SSIS - XML Source Script
- by simonsabin
The XML Source in SSIS is great if you have a 1 to 1 
mapping between entity and table. You can do more complex mapping but it becomes 
very messy and won't perform. What other options do you have?
The challenge with XML processing is to not need a huge amount of memory. I 
remember using the early versions of Biztalk with loaded the whole document into 
memory to map from one document type to another. This was fine for small 
documents but was an absolute killer for large documents.
You therefore need a streaming approach.
For flexibility however you want to be able to generate your rows easily, and 
if you've ever used the XmlReader you will know its ugly code to write.
That brings me on to LINQ. The is an implementation of LINQ over XML which is 
really nice. You can write nice LINQ queries instead of the XMLReader stuff. The 
downside is that by default LINQ to XML requires a whole XML document to work 
with. No streaming.
Your code would look like this. We create an XDocument and then enumerate 
over a set of annoymous types we generate from our LINQ statement
XDocument x = 
XDocument.Load("C:\\TEMP\\CustomerOrders-Attribute.xml");
 
foreach (var xdata in (from customer in 
x.Elements("OrderInterface").Elements("Customer")
                       
from order in customer.Elements("Orders").Elements("Order")
                       
select new { Account = customer.Attribute("AccountNumber").Value
                                  , 
OrderDate = order.Attribute("OrderDate").Value }
                       
))
{
    
Output0Buffer.AddRow();
    Output0Buffer.AccountNumber 
= xdata.Account;
    Output0Buffer.OrderDate = 
Convert.ToDateTime(xdata.OrderDate);
}
As I said the downside to this is that you are loading the whole document 
into memory.
I did some googling and came across some helpful videos from a nice UK DPE 
Mike Taulty http://www.microsoft.com/uk/msdn/screencasts/screencast/289/LINQ-to-XML-Streaming-In-Large-Documents.aspx. 

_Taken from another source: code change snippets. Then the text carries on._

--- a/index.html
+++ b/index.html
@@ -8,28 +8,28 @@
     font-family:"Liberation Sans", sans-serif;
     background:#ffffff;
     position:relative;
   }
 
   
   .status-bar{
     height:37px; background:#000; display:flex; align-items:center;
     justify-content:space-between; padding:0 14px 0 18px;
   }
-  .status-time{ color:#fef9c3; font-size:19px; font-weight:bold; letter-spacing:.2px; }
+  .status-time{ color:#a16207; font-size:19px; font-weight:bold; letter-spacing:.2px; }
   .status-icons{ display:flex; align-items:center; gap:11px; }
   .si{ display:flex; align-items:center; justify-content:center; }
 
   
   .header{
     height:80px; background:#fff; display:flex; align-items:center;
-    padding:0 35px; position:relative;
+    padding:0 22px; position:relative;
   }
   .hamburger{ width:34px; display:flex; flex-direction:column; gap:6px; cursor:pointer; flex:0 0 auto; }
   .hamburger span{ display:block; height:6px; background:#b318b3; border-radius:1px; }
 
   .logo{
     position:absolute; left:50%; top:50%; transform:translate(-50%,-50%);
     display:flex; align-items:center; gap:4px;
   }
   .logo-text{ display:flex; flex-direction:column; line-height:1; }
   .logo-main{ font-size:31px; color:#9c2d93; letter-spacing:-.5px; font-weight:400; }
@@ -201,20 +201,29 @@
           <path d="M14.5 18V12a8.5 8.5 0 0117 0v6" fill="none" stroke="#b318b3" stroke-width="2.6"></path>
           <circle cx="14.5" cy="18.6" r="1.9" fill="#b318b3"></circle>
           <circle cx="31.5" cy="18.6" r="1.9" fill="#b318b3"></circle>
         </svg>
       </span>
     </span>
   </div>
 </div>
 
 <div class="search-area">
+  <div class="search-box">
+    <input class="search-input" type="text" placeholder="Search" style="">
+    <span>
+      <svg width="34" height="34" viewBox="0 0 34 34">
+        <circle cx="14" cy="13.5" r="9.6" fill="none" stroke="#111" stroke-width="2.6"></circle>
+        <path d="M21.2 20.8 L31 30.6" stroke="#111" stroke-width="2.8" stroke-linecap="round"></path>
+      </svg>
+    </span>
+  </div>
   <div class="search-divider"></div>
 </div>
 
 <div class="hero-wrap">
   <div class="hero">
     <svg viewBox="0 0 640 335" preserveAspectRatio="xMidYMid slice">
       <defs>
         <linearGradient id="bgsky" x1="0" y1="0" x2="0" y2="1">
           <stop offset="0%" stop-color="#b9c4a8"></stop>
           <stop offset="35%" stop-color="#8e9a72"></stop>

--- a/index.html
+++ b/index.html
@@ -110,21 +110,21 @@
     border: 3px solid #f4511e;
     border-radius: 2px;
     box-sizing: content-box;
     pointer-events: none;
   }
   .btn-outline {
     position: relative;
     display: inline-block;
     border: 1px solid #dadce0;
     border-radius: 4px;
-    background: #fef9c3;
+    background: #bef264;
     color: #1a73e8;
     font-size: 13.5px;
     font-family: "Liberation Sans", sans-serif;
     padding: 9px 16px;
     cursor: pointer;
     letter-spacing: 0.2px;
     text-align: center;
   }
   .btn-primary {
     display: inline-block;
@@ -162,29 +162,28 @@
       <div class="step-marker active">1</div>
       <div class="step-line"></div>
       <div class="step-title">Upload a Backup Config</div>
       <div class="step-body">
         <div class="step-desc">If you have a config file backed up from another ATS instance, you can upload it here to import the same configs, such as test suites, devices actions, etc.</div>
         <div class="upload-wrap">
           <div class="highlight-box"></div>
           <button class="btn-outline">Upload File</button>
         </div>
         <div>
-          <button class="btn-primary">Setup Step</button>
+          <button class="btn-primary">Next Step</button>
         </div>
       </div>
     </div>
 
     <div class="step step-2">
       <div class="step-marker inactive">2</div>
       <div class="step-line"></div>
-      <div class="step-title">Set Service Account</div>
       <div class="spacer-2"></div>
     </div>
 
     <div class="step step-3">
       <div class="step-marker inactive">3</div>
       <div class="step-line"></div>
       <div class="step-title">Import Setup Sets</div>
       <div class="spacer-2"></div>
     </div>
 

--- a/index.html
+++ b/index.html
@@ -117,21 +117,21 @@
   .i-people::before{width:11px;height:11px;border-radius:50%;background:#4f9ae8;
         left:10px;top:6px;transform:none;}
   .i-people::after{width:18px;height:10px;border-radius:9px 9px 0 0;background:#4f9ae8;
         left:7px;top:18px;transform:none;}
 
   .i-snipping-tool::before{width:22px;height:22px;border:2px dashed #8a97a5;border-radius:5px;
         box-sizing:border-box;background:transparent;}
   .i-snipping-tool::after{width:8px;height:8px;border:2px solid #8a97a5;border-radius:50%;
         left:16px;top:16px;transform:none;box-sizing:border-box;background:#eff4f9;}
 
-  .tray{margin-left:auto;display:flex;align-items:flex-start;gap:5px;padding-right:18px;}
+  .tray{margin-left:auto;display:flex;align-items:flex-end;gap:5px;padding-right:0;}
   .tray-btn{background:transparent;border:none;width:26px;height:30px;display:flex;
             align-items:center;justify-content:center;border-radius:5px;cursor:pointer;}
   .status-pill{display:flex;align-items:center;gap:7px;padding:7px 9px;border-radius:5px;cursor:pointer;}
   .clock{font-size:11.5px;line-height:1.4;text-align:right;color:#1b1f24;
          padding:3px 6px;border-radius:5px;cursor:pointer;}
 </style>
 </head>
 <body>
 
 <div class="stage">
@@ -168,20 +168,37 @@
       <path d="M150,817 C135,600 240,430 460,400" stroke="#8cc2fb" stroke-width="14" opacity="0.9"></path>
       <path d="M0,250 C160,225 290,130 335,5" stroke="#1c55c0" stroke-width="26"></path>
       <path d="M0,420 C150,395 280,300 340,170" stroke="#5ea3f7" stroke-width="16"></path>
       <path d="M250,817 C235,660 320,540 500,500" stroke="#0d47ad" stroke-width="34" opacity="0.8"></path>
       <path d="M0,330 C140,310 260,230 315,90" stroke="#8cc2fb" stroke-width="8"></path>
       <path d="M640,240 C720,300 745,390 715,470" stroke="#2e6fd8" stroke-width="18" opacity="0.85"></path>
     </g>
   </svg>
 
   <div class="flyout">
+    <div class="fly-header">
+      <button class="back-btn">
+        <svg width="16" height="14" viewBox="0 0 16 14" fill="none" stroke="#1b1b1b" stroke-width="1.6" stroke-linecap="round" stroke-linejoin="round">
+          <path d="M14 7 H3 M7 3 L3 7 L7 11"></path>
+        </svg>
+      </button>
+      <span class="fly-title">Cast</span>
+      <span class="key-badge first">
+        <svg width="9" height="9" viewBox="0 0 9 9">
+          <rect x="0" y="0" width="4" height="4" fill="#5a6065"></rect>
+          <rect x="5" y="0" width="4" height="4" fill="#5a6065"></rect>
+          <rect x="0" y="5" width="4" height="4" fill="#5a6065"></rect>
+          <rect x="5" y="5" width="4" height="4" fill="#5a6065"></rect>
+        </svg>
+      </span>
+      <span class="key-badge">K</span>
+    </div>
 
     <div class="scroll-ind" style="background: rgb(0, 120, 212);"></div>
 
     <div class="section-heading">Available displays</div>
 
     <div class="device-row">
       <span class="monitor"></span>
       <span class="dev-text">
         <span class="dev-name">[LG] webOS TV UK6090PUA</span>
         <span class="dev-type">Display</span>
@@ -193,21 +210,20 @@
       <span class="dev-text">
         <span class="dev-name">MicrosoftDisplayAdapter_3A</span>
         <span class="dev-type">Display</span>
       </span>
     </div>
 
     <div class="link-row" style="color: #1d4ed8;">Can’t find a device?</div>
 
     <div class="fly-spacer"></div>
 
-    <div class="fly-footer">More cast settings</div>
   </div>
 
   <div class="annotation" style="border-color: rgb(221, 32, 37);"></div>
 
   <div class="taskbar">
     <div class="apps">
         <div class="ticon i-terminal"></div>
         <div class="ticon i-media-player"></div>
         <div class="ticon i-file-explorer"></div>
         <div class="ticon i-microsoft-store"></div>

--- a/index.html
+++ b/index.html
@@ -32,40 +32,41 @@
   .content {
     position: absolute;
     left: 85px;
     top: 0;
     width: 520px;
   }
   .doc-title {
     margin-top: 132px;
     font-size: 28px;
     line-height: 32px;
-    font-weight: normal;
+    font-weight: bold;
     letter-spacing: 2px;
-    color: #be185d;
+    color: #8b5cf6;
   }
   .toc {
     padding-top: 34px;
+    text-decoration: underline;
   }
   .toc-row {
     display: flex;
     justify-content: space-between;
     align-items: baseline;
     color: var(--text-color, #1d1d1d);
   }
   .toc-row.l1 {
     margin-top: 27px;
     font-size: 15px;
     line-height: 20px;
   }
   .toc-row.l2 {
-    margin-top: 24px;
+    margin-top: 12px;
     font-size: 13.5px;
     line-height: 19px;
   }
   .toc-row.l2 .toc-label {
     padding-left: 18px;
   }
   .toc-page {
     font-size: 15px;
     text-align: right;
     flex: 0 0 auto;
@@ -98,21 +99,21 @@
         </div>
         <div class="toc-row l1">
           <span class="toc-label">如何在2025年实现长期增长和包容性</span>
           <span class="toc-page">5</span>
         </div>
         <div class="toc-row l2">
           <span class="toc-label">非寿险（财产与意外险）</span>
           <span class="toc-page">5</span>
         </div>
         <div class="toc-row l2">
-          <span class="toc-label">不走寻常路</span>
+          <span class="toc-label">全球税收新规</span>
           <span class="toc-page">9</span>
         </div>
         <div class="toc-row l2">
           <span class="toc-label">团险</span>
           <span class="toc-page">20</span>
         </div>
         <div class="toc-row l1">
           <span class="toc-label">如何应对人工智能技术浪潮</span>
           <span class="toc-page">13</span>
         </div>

Which show you how you can combine LINQ and the XmlReader to get a semi 
streaming approach. I took what he did and implemented it in SSIS. What I found 
odd was that when I ran it I got different numbers between using the 
streamed and non streamed versions. I found the cause was a little bug in Mikes 
code that causes the pointer in the XmlReader to progress past the start of the 
element and thus
foreach (var xdata in (from customer in 
StreamReader("C:\\TEMP\\CustomerOrders-Attribute.xml","Customer")
                               
from order in customer.Elements("Orders").Elements("Order")
                               
select new { Account = customer.Attribute("AccountNumber").Value
                                          
, OrderDate = order.Attribute("OrderDate").Value }
                               
))
        
{
            
Output0Buffer.AddRow();
            
Output0Buffer.AccountNumber = xdata.Account;
            
Output0Buffer.OrderDate = Convert.ToDateTime(xdata.OrderDate);
        
}
These look very similiar and they are the key element is the method we are 
calling, StreamReader. This method is what gives us streaming, what it does is 
return a enumerable list of elements, because of the way that LINQ works this 
results in the data being streamed in.
static IEnumerable<XElement> StreamReader(String filename, string elementName)
{
    using (XmlReader 
xr = XmlReader.Create(filename))
    {
        
xr.MoveToContent();
        
while (xr.Read()) //Reads the first 
element
        
{
            
while (xr.NodeType == XmlNodeType.Element && xr.Name == 
elementName)
            
{
                
XElement node = (XElement)XElement.ReadFrom(xr);
 
                
yield return node;
            
}
        
}
        
xr.Close();
    }
}
This code is specifically designed to return a list of the elements with a 
specific name. The first Read reads the root element and then the inner while 
loop checks to see if the current element is the type we want. If not we do the 
xr.Read() again until we find the element type we want. We then use the neat 
function XElement.ReadFrom to read an element and all its sub elements into an 
XElement. This is what is returned and can be consumed by the LINQ statement. 
Essentially once one element has been read we need to check if we are still on 
the same element type and name (the inner loop) This was Mikes mistake, if we 
called .Read again we would advance the XmlReader beyond the start of the 
Element and so the ReadFrom method wouldn't work.
So with the code above you can use what ever LINQ statement you like to 
flatten your XML into the rowsets you want. You could even have multiple outputs 
and generate your own surrogate keys.